EXERCISE BRIEF — Which lines of the data include the string "back"? List them all.

Records from a collection
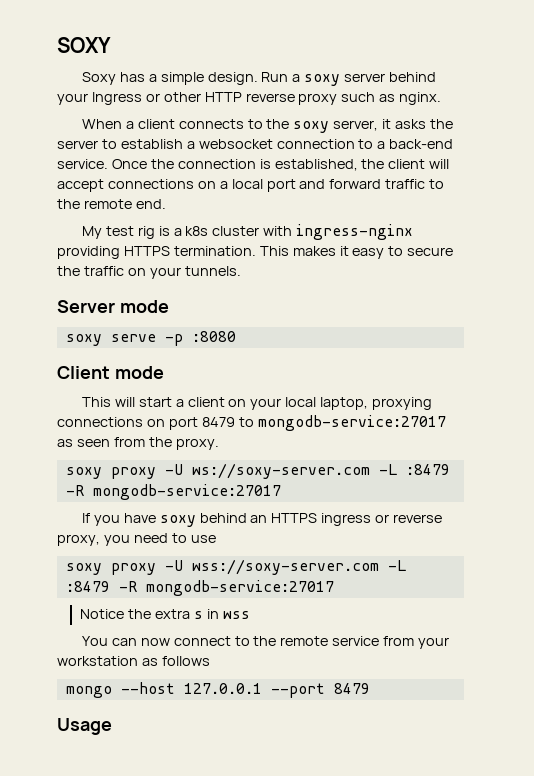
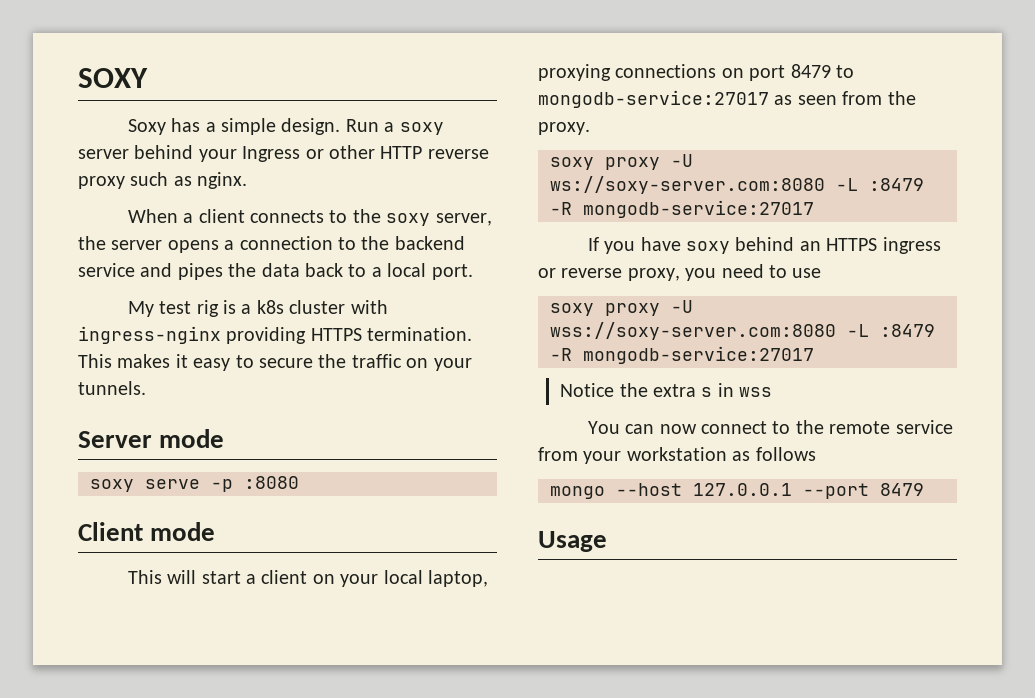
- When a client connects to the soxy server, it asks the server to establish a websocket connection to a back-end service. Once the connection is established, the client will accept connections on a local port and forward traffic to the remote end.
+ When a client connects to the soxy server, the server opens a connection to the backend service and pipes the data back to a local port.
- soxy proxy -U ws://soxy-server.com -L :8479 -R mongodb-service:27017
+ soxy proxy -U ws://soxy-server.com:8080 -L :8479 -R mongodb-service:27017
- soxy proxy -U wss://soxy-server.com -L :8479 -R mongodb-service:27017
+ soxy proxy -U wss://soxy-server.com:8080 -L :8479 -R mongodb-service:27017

WRITTEN SOLUTION —
- When a client connects to the soxy server, it asks the server to establish a websocket connection to a back-end service. Once the connection is established, the client will accept connections on a local port and forward traffic to the remote end.
+ When a client connects to the soxy server, the server opens a connection to the backend service and pipes the data back to a local port.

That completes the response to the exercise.